Pamela Díaz hizo su propia película de terror, una de venganza despiadada pero exquisita. Scorsese la aplaudiría, Coppola, también. Porque no sólo se queda en el asesinato a sangre fría de sus antiguos amigos, también hay en el guión una cuota de cine gansteril. Ella dice que jamás subió su filme a YouTube pero, ¿quién le cree? Es más, ¿vale de algo creerle? Lo había anunciado hace meses. "Tengo algo que podría destruirlos". La tensión en el auditorio crecía conforme se abría la cortina del baño y se escuchaba el agua de la ducha cayendo en los cuerpos desprevenidos de sus camaradas. Entonces llega el epílogo y, puñal en mano, lo hunde una y otra vez sin perder la sonrisa. Deja tres muertos, tres "rostros" de Chilevisión obligados a disculparse bochornosamente ante la audiencia y a los ejecutivos del canal conscientes de que están haciendo televisión sentados en un polvorín.

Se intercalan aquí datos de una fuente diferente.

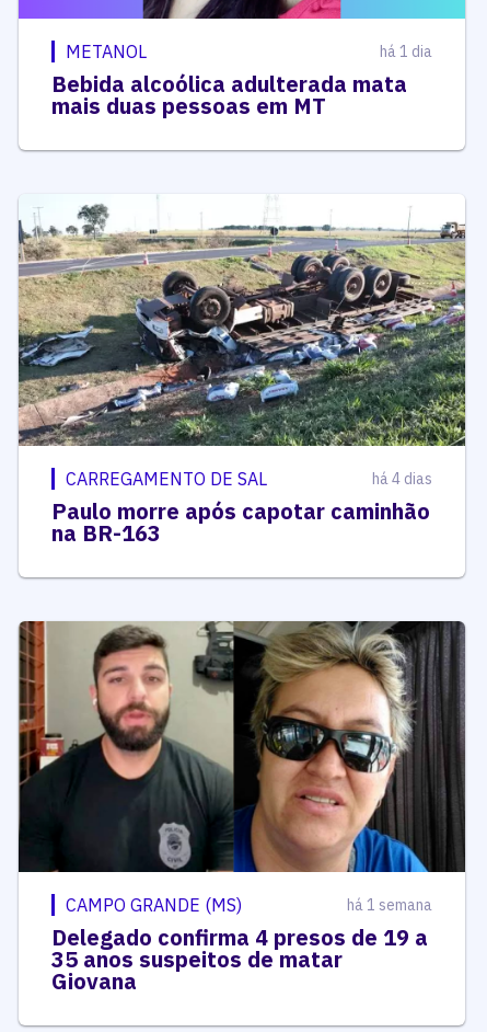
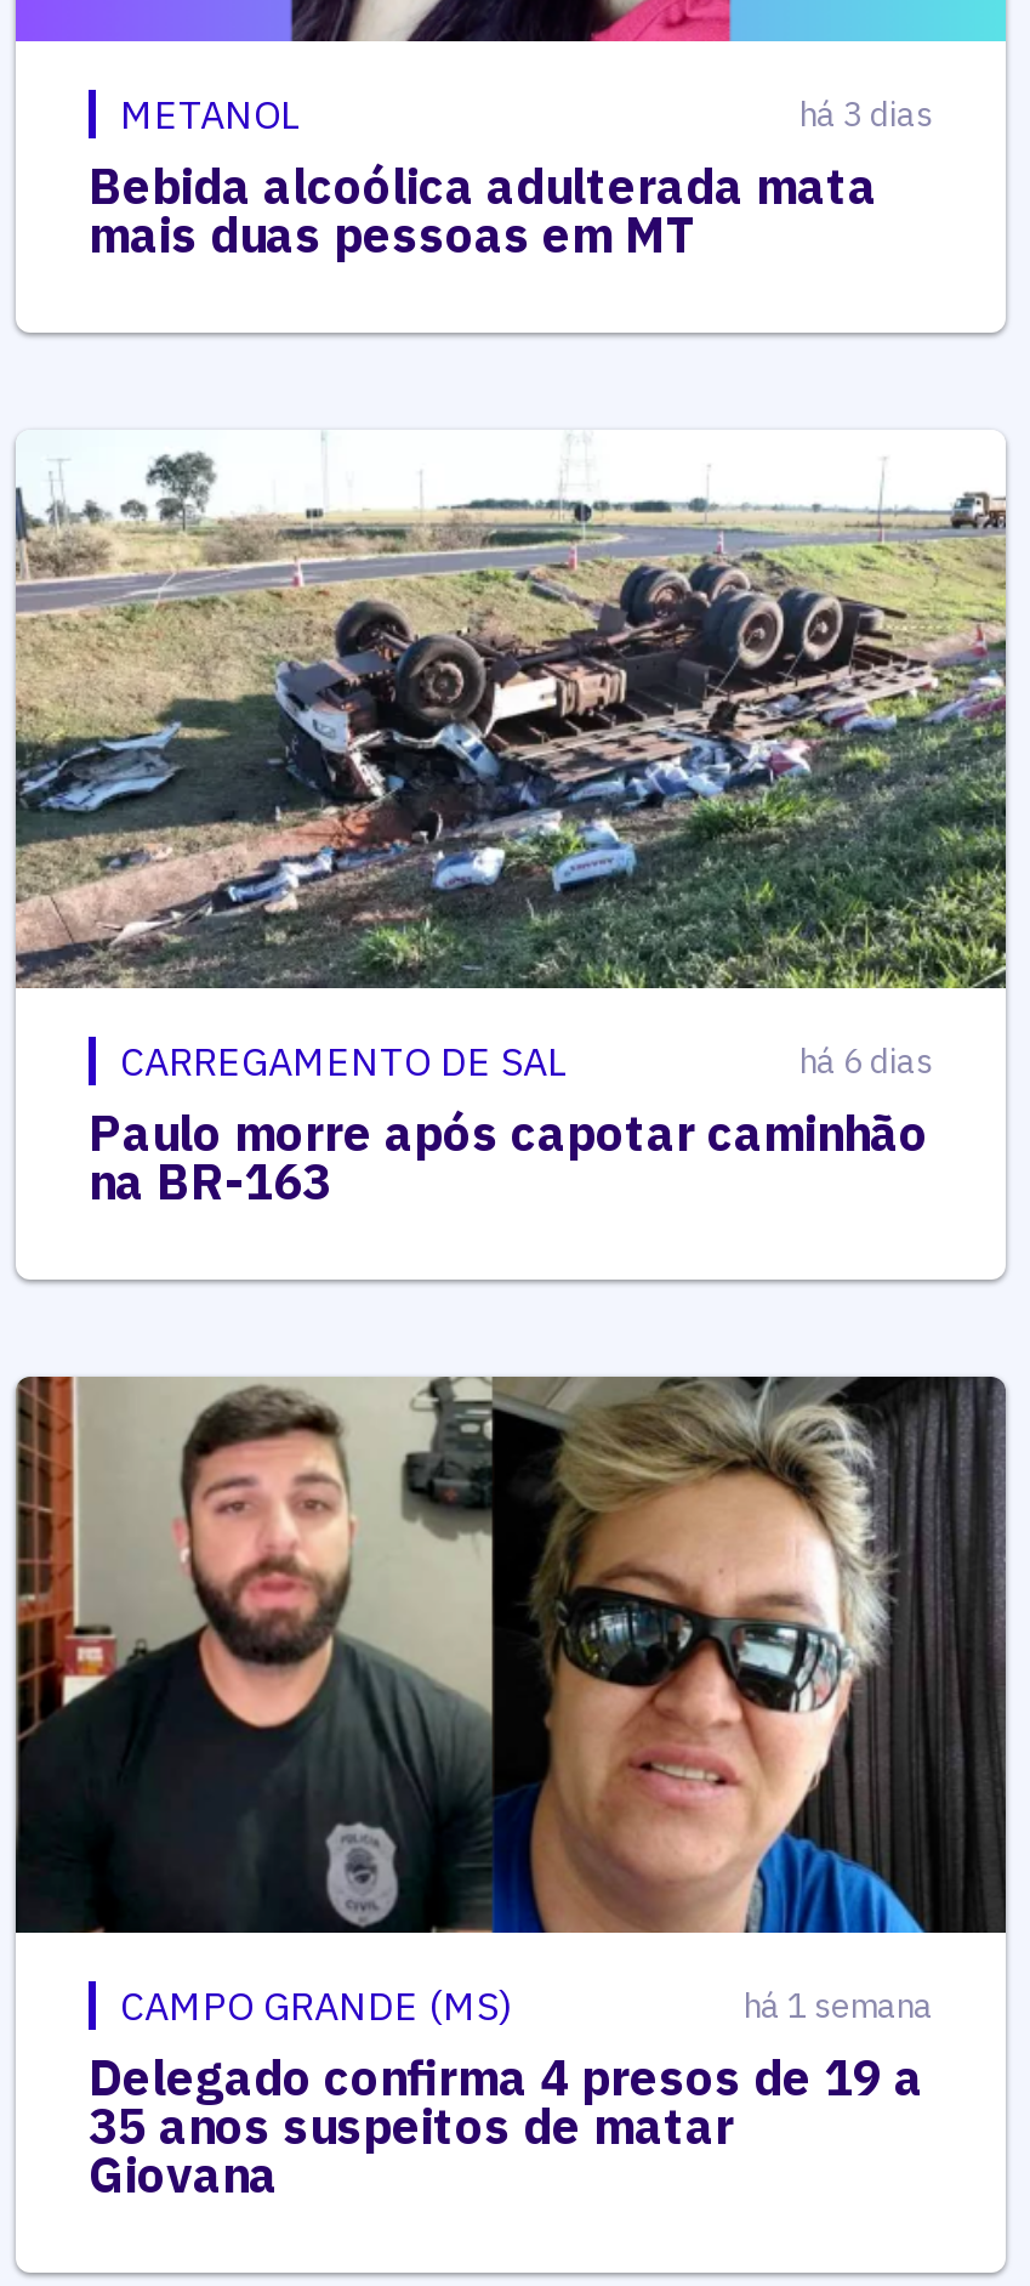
[380,42,432,62] há 1 dia -> [799,93,933,137] há 3 dias
[372,469,432,489] há 4 dias -> [799,1039,933,1083] há 6 dias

Aquí, mientras los tiene de rodillas frente a la cámara, el filme de Díaz toma aires de western, arrastrando a sus enemigos por la calle principal del pueblo atados a su caballo. Sonríe Hitchcock desde la dimensión desconocida. Es lo que produce YouTube y las cámaras que están a su disposición: carne de gallina.